02 March 2022

This is Monetizing Sociopathy


Not actually a Yukon, but still


You literally can't see the car in front of you.

Over the past few years, auto manufacturers have made the hoods of their trucks higher and higher, and the grills flatter, and it's killing people, whether it is because the driver cannot see a person standing in front of them, or because when they do strike someone the geometry of the grill is particularly lethal.

I understand and appreciate that there are people who need trucks for work, to haul stuff, to pull boats, etc, but these aesthetic decisions have nothing to do with that functionality.  That all comes down to engine, transmission, suspension, and bed size.

The car makers do this because it sells, and it sells because the average American truck buyer wants to be intimidating and violent.

For some time, and I think that it started with the Reagan years, American has increasingly become a self-destructively hostile place, willing to harm one's self in order to demonstrate one's cojones.

There is a deep evil permeating our society, and I have no clue how to fix this:

Whether you bought a Sierra, like the one in the photo above, or a Yukon, which the tweeter mistakenly thought he was standing next to, or a Ram or a Silverado or a Jeep Gladiator or any other megatruck or monster SUV, you’re making an announcement to the world. It’s not the announcement you think it is, though. It’s not about your wealth or your toughness or your masculinity. No, you’ve announced, very clearly, that you don’t care if you accidentally kill a stranger. You’re saying: “I’m totally cool with someone else dying because of a decision I made.”

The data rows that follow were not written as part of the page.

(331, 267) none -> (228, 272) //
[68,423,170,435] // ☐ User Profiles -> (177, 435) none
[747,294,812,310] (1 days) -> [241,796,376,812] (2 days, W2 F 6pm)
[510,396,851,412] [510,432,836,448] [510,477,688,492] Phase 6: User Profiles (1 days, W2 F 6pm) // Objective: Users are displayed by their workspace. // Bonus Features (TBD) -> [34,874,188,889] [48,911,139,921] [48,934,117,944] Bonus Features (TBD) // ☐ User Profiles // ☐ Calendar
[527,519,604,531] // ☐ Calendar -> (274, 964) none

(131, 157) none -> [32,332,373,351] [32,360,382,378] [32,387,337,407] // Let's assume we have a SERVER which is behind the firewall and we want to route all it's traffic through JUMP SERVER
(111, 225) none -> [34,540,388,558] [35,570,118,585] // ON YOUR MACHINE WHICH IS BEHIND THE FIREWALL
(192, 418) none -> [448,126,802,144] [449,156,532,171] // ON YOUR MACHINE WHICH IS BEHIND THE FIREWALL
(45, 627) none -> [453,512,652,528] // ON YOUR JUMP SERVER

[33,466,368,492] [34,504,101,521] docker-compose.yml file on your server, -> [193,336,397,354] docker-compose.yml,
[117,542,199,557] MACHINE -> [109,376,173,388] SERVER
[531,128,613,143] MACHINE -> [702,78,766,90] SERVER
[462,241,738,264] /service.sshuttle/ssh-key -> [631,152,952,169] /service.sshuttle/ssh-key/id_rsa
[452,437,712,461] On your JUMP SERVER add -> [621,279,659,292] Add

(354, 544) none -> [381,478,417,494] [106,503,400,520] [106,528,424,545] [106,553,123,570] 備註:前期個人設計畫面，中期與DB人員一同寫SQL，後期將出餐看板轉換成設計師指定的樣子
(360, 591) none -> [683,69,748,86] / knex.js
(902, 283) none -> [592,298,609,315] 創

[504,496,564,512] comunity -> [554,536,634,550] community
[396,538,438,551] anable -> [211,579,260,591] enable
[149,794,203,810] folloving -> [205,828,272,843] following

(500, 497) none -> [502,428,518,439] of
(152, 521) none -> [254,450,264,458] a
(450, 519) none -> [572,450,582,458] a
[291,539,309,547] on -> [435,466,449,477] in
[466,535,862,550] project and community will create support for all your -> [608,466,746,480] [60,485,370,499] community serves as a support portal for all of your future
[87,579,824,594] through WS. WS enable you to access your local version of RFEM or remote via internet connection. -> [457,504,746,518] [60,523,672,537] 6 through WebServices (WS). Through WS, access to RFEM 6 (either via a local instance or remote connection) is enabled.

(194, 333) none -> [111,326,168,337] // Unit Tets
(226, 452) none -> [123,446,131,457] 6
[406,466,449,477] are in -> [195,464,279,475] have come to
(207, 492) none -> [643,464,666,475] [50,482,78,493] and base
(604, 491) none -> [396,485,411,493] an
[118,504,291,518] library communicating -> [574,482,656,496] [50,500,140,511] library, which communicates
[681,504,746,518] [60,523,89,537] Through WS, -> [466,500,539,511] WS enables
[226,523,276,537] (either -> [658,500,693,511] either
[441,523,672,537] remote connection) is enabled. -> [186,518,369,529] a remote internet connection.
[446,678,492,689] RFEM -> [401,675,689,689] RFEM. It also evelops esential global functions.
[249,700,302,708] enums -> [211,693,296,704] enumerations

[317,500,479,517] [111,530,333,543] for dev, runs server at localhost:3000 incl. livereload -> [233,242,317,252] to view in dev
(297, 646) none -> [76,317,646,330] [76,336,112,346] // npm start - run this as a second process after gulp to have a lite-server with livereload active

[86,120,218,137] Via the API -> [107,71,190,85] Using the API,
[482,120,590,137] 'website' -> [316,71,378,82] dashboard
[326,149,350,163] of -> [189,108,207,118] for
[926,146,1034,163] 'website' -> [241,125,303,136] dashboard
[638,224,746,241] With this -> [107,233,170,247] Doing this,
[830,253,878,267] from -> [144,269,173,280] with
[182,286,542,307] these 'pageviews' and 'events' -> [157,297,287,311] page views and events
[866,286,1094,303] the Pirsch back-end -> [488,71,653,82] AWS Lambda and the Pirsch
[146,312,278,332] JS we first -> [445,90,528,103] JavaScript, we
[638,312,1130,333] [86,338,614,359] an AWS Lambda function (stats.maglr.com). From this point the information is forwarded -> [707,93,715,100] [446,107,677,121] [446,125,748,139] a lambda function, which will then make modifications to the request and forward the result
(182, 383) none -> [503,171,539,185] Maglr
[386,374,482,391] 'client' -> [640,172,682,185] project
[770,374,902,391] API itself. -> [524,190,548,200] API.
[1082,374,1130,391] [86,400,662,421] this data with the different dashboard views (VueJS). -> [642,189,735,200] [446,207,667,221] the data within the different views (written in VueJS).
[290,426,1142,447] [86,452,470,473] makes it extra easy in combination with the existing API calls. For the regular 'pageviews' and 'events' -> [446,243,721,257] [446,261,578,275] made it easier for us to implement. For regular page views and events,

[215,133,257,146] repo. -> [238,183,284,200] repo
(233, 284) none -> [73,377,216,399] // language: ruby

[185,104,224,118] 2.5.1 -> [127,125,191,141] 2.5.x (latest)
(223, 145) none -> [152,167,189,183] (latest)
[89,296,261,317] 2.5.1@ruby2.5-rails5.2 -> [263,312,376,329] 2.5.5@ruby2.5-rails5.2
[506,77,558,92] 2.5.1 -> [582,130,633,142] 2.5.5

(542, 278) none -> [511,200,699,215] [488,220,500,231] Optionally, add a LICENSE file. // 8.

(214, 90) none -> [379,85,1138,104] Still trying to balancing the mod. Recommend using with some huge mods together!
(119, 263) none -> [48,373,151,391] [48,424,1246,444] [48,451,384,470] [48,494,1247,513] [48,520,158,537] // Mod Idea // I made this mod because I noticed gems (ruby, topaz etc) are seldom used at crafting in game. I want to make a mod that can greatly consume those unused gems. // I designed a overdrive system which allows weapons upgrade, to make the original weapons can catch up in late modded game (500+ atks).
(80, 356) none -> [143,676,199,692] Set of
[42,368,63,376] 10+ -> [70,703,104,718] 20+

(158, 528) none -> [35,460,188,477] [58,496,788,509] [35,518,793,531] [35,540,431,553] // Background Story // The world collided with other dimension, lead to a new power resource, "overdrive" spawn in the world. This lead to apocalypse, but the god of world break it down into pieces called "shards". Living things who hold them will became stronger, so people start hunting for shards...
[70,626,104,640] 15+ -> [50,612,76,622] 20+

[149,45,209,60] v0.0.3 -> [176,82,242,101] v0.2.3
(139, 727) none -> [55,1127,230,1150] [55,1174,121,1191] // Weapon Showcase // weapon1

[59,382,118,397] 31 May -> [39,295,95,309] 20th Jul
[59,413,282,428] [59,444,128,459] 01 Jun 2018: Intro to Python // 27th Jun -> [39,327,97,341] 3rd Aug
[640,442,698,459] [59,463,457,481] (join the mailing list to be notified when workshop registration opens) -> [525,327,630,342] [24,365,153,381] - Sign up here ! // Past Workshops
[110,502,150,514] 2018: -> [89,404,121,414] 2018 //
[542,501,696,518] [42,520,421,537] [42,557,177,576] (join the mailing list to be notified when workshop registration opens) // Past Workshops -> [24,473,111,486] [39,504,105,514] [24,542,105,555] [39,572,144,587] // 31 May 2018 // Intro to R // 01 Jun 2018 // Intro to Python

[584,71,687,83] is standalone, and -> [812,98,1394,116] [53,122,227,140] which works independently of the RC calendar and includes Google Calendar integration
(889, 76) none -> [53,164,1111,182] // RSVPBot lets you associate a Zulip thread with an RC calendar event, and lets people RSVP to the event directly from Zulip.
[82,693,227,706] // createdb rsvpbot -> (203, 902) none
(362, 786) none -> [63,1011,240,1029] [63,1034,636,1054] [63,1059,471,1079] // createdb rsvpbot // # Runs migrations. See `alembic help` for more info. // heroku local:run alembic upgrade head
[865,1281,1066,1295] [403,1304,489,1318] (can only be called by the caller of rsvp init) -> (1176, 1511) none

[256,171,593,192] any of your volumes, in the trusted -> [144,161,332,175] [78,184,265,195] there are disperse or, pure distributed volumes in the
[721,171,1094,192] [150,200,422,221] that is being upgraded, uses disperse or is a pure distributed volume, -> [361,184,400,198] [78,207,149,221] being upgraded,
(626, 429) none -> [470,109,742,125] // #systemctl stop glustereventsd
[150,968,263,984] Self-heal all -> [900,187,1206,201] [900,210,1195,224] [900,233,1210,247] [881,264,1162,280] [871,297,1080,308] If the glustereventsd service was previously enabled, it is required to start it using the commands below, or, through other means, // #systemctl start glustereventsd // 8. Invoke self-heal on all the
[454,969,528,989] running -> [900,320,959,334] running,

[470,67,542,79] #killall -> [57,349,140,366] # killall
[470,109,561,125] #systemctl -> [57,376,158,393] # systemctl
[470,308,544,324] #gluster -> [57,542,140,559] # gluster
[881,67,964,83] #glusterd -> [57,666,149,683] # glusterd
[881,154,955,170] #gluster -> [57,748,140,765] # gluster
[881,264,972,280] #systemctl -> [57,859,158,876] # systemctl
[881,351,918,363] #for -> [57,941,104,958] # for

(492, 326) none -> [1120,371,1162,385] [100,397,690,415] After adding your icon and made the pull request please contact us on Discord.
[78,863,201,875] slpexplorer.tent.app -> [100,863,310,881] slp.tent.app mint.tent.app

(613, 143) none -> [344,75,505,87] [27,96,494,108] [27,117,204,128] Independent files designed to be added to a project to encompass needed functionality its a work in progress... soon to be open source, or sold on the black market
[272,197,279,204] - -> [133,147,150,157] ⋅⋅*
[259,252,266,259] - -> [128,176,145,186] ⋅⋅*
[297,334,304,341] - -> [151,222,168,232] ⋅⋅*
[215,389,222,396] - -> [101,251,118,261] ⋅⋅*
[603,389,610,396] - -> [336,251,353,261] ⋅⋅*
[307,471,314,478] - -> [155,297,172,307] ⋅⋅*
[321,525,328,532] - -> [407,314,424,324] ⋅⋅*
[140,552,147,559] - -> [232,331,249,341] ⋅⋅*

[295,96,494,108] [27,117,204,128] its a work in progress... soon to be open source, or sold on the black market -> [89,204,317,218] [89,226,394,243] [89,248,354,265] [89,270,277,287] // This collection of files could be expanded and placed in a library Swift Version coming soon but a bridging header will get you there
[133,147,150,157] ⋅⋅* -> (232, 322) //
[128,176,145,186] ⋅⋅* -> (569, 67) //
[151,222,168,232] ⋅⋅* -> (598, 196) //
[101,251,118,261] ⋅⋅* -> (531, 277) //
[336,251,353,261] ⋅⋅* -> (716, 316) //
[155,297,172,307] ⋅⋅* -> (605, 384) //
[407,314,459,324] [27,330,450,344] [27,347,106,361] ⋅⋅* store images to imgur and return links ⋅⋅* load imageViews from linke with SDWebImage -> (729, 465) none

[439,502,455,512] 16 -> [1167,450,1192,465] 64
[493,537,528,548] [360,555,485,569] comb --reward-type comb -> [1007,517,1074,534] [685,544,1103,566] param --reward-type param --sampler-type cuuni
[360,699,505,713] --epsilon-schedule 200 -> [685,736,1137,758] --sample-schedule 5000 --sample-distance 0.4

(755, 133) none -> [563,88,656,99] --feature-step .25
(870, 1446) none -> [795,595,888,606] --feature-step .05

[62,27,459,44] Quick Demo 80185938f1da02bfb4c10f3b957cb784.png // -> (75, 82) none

I’m not saying you’re a murderer if you own a gigantic truck. I’m saying you’re a manslaughterer. If you do kill a person, it won’t be because you carefully planned it. It’ll happen totally by accident, and you’ll be horrified. The person you kill, if it happens, won’t be some jerk who wronged you. They won’t deserve it at all. Heck, there’s a solid chance it’ll be a toddler.

………

Your car is also really tall, and that makes it more dangerous, too. A grille that’s more than 50 inches off the ground—as tall as the roof of my Honda Civic—makes it more likely that a pedestrian will be struck in the head by a collision. Big trucks are also more likely to push a pedestrian under the tires, according to the Insurance Institute for Highway Safety, something that increases the likelihood of a fatality. Those big, road-handling tires you love so much? They’ll also do a great job handling some middle schooler’s torso.

………

Plus, those tall grilles create enormous blind spots, ones so big that when you’re behind the wheel you might not be able to see a pedestrian, a whole-ass Corvette, or half a kindergarten class. And kids are the most vulnerable to that blind spot: Most victims of “frontover” deaths—in which a pedestrian in a front blind spot is struck and killed in a driveway or parking lot—are between the ages of 12 and 23 months. Eighty percent of those deaths since 1990 involved a truck, van, or SUV, according to the advocacy group KidsAndCars.org. Maybe you think that if you do run over a kid, it at least won’t be yours? It probably will be your kid, though. In 70 percent of those fatal frontovers, it’s a parent or close relative behind the wheel.

And if you do collide with that Corvette in your blind spot, well, good luck to that Corvette’s driver. It isn’t just pedestrians who are more likely to be killed if they’re hit by a truck—it’s people in other cars. You feel a lot safer in your 5,000-pound tank, I bet. But everyone around you is in more danger. In fact, your pickup truck is 159 percent more likely than other kinds of cars to kill another driver if you’re in a collision, according to the IIHS. (SUVs, which have been getting smaller over the years, are merely 28 percent more likely to kill people in other cars. Comforting!)

………

Look, I get that some people are contractors, or farmers, or boat-haulers—folks in flannel and work boots, as tough as the kinds of dudes always pictured in ads for gigantic pickups. Great. If that’s you, get the giant pickup, I guess. (Although you could always buy a van, which has better sightlines, can carry more than most pickups, and is cheaper.)

But the rest of you, the people who live in the suburbs, who don’t tow or go off-roading or haul around plywood? The drivers who just love the feeling of being way up off the ground, of having a front end that intimidates other cars, of being big? Just remember this. You’ve made a choice, and that choice tells your community that you are absolutely, totally, 100 percent comfortable with killing someone. How will you feel the day you actually do?

Let's be clear:  Much of the problem is not that someone wants to own a truck, but that they are demanding it be styled in a way that turns them into murder machines.

It's a fashion choice, and it is a psychopathic one.

I should note, however, that I am an engineer, not a psychologist, dammit. *

*I love it when I get to go all Dr. McCoy!